_DIRECTIONS FOR THIS TASK_
A word-for-word copy of the data is what's wanted, with no pictures.

_EXERCISE INPUT_
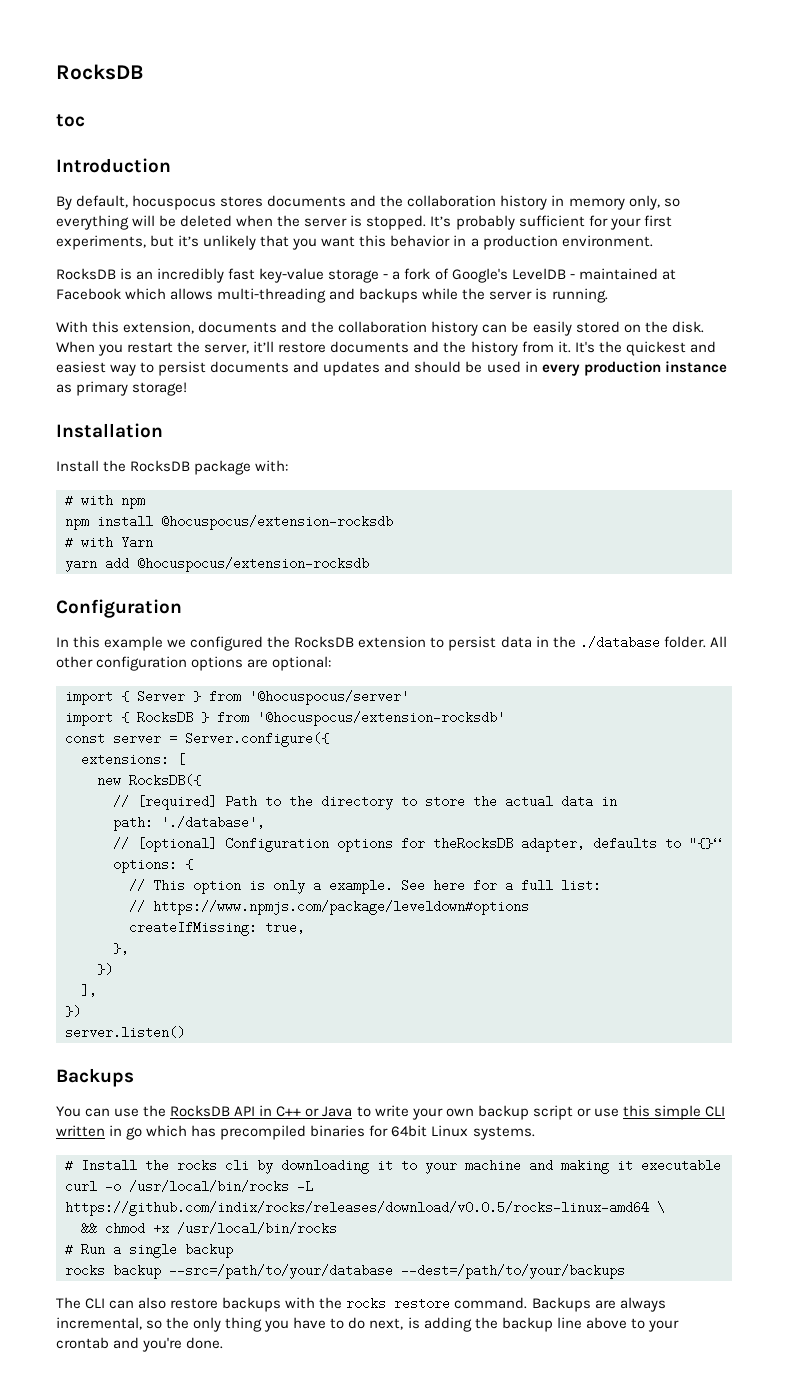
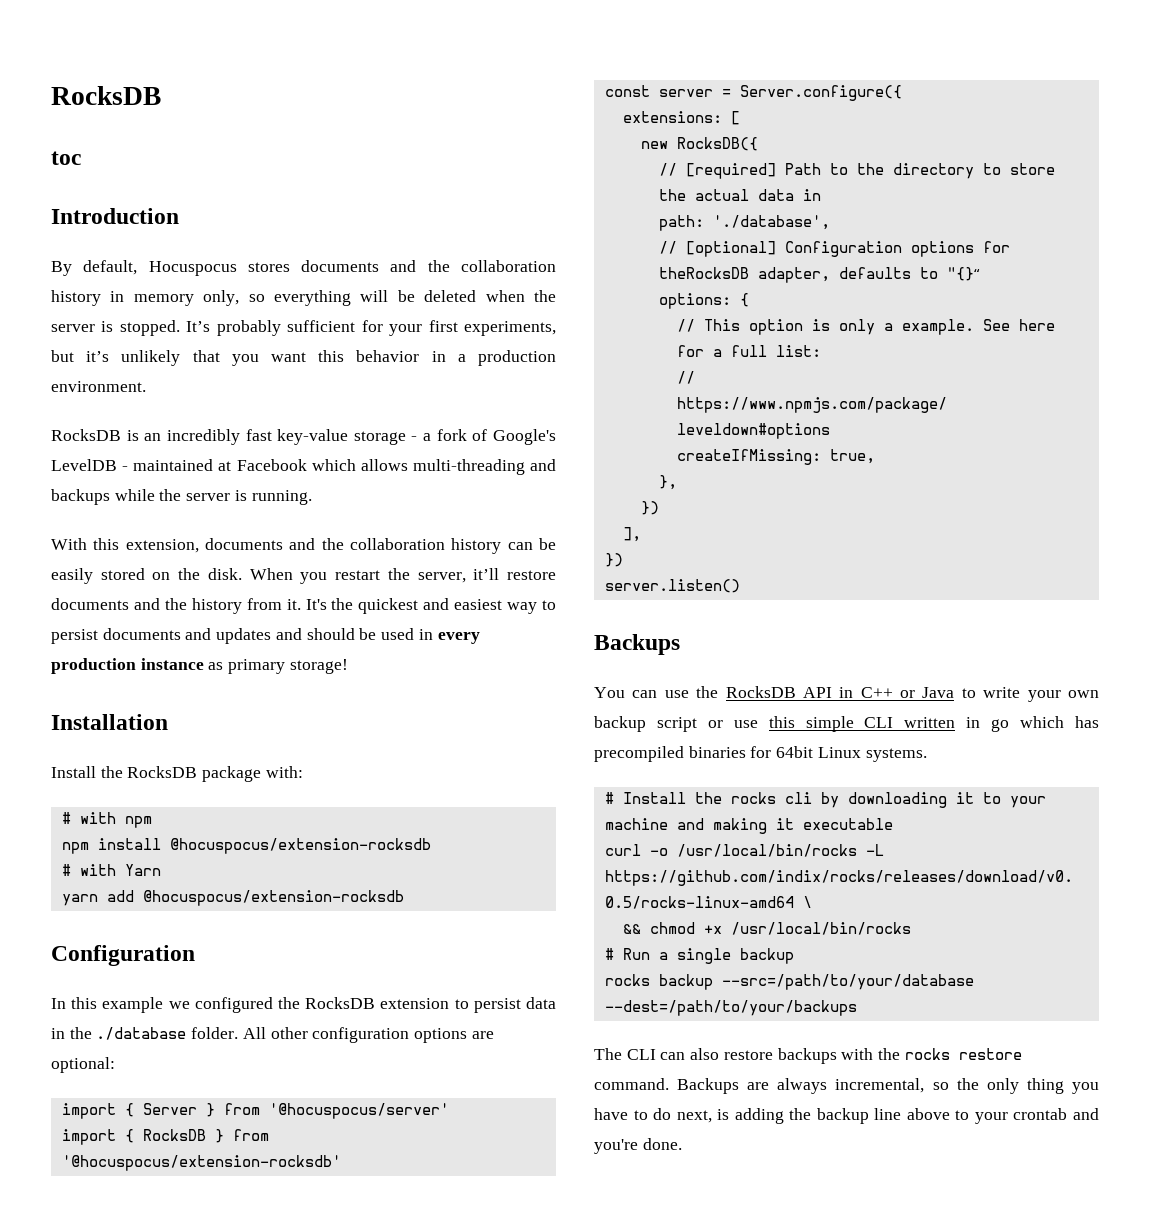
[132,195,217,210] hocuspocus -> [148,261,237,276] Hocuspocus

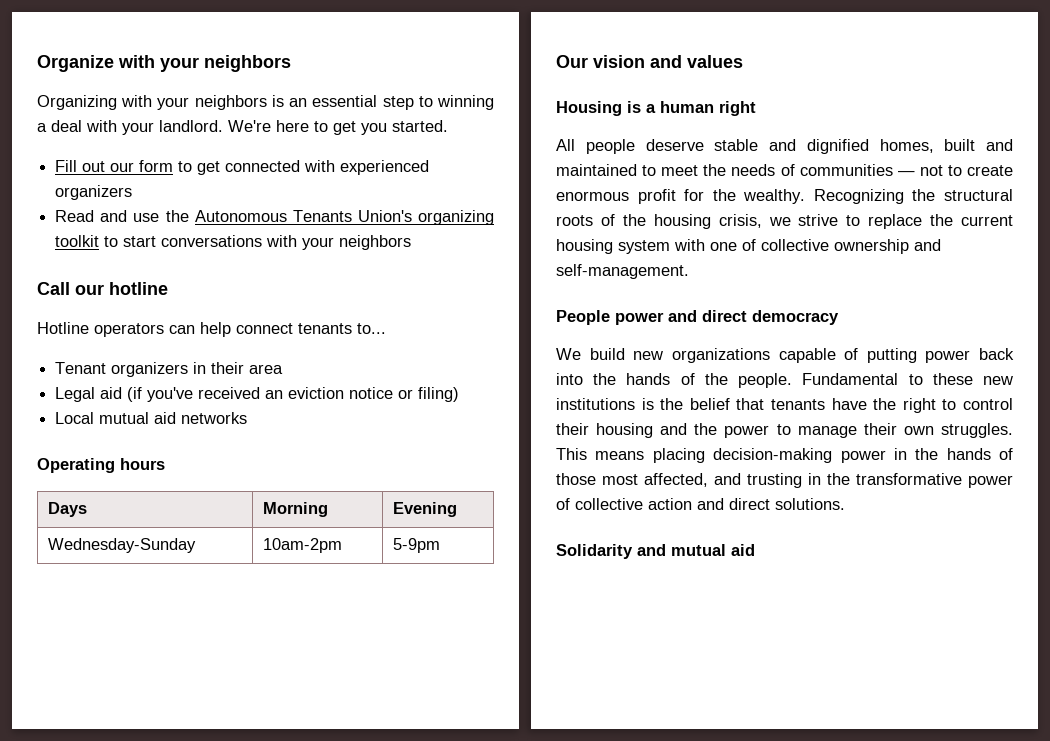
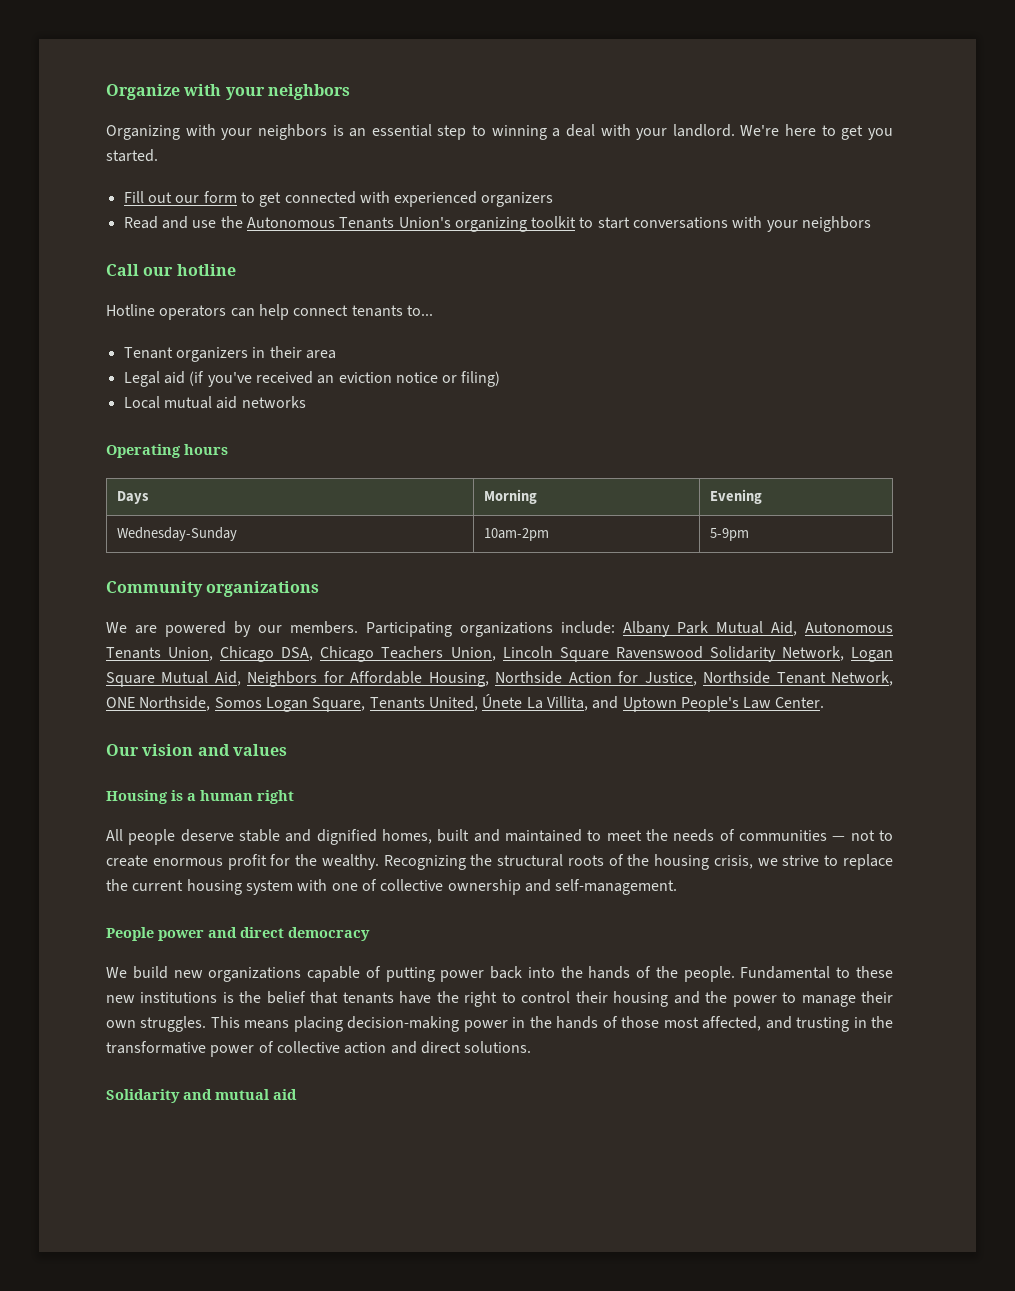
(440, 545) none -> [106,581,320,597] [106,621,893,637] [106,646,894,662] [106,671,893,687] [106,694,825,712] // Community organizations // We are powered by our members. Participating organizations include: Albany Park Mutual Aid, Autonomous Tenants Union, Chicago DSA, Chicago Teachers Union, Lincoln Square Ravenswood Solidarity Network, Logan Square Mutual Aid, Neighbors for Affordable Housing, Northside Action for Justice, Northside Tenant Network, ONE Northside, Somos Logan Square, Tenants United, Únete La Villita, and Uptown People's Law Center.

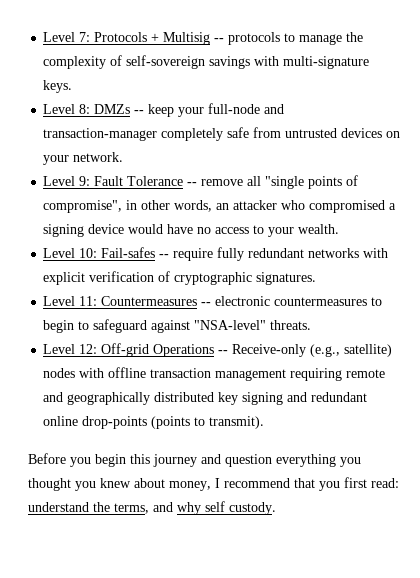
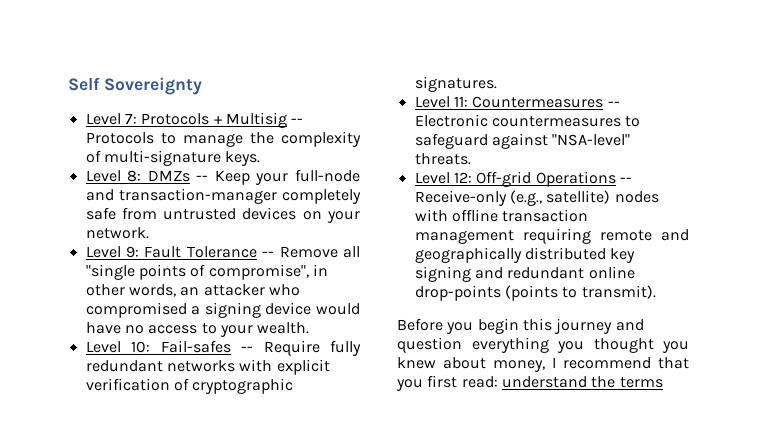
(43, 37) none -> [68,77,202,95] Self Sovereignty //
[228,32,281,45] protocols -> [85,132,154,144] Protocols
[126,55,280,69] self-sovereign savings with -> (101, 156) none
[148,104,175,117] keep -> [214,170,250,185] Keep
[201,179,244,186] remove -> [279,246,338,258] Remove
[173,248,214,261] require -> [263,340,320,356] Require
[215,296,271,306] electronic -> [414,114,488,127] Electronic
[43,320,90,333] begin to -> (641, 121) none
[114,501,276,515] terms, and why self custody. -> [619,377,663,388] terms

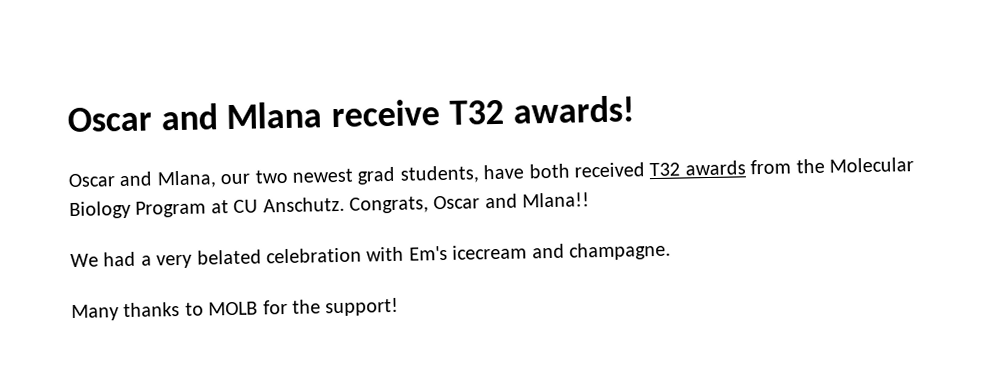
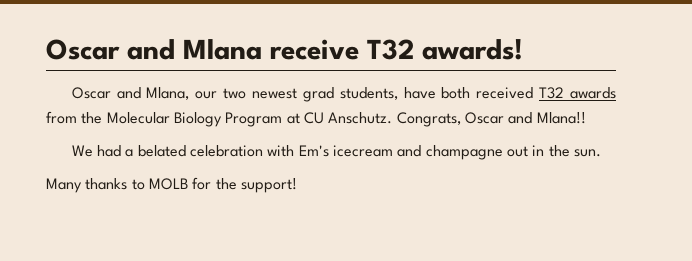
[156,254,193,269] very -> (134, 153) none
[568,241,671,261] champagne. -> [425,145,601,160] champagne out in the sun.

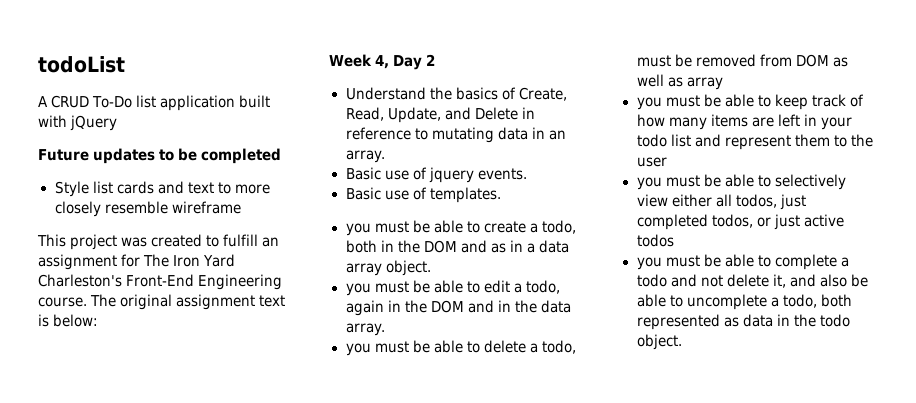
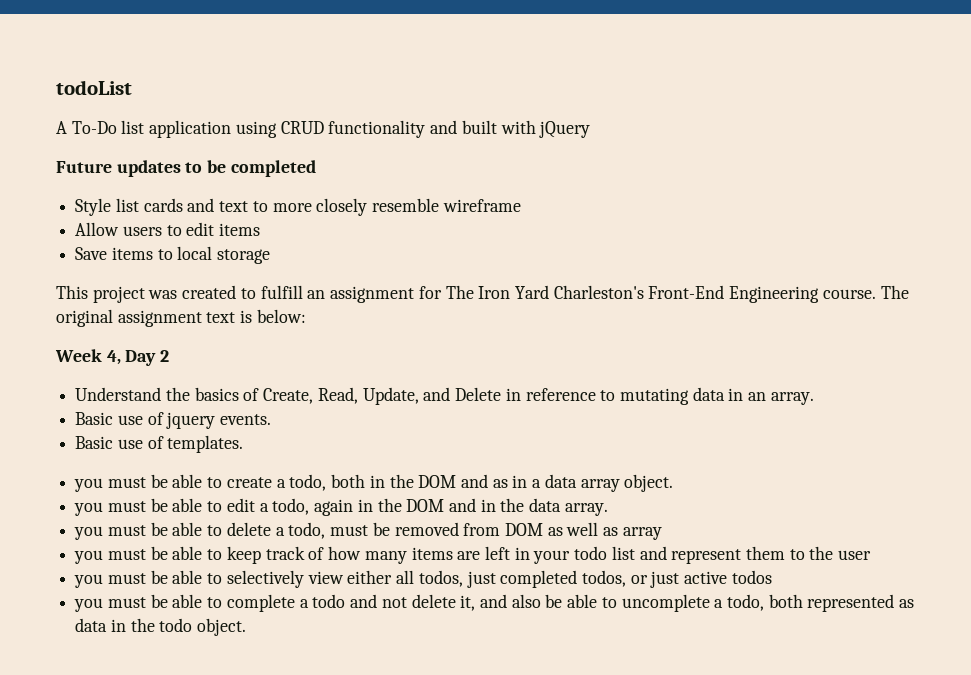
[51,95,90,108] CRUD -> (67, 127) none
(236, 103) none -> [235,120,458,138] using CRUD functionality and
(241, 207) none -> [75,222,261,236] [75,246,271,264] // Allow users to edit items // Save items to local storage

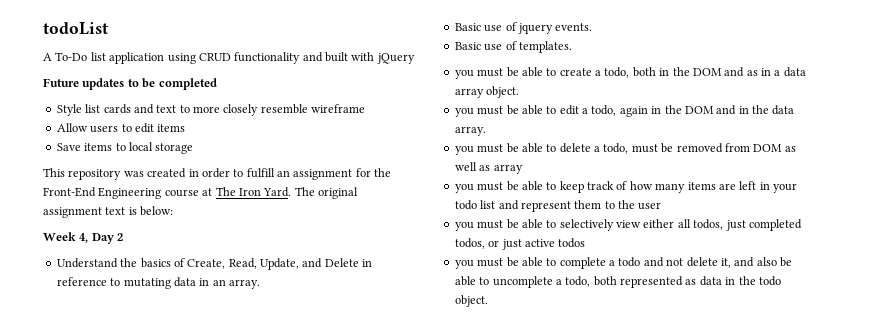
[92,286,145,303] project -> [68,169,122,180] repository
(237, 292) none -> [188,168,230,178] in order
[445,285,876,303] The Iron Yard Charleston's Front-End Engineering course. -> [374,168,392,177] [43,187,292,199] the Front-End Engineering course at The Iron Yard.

_FINISHED EXERCISE_
[132,195,217,210] hocuspocus -> [148,261,237,276] Hocuspocus

(440, 545) none -> [106,581,320,597] [106,621,893,637] [106,646,894,662] [106,671,893,687] [106,694,825,712] // Community organizations // We are powered by our members. Participating organizations include: Albany Park Mutual Aid, Autonomous Tenants Union, Chicago DSA, Chicago Teachers Union, Lincoln Square Ravenswood Solidarity Network, Logan Square Mutual Aid, Neighbors for Affordable Housing, Northside Action for Justice, Northside Tenant Network, ONE Northside, Somos Logan Square, Tenants United, Únete La Villita, and Uptown People's Law Center.

(43, 37) none -> [68,77,202,95] Self Sovereignty //
[228,32,281,45] protocols -> [85,132,154,144] Protocols
[126,55,280,69] self-sovereign savings with -> (101, 156) none
[148,104,175,117] keep -> [214,170,250,185] Keep
[201,179,244,186] remove -> [279,246,338,258] Remove
[173,248,214,261] require -> [263,340,320,356] Require
[215,296,271,306] electronic -> [414,114,488,127] Electronic
[43,320,90,333] begin to -> (641, 121) none
[114,501,276,515] terms, and why self custody. -> [619,377,663,388] terms

[156,254,193,269] very -> (134, 153) none
[568,241,671,261] champagne. -> [425,145,601,160] champagne out in the sun.

[51,95,90,108] CRUD -> (67, 127) none
(236, 103) none -> [235,120,458,138] using CRUD functionality and
(241, 207) none -> [75,222,261,236] [75,246,271,264] // Allow users to edit items // Save items to local storage

[92,286,145,303] project -> [68,169,122,180] repository
(237, 292) none -> [188,168,230,178] in order
[445,285,876,303] The Iron Yard Charleston's Front-End Engineering course. -> [374,168,392,177] [43,187,292,199] the Front-End Engineering course at The Iron Yard.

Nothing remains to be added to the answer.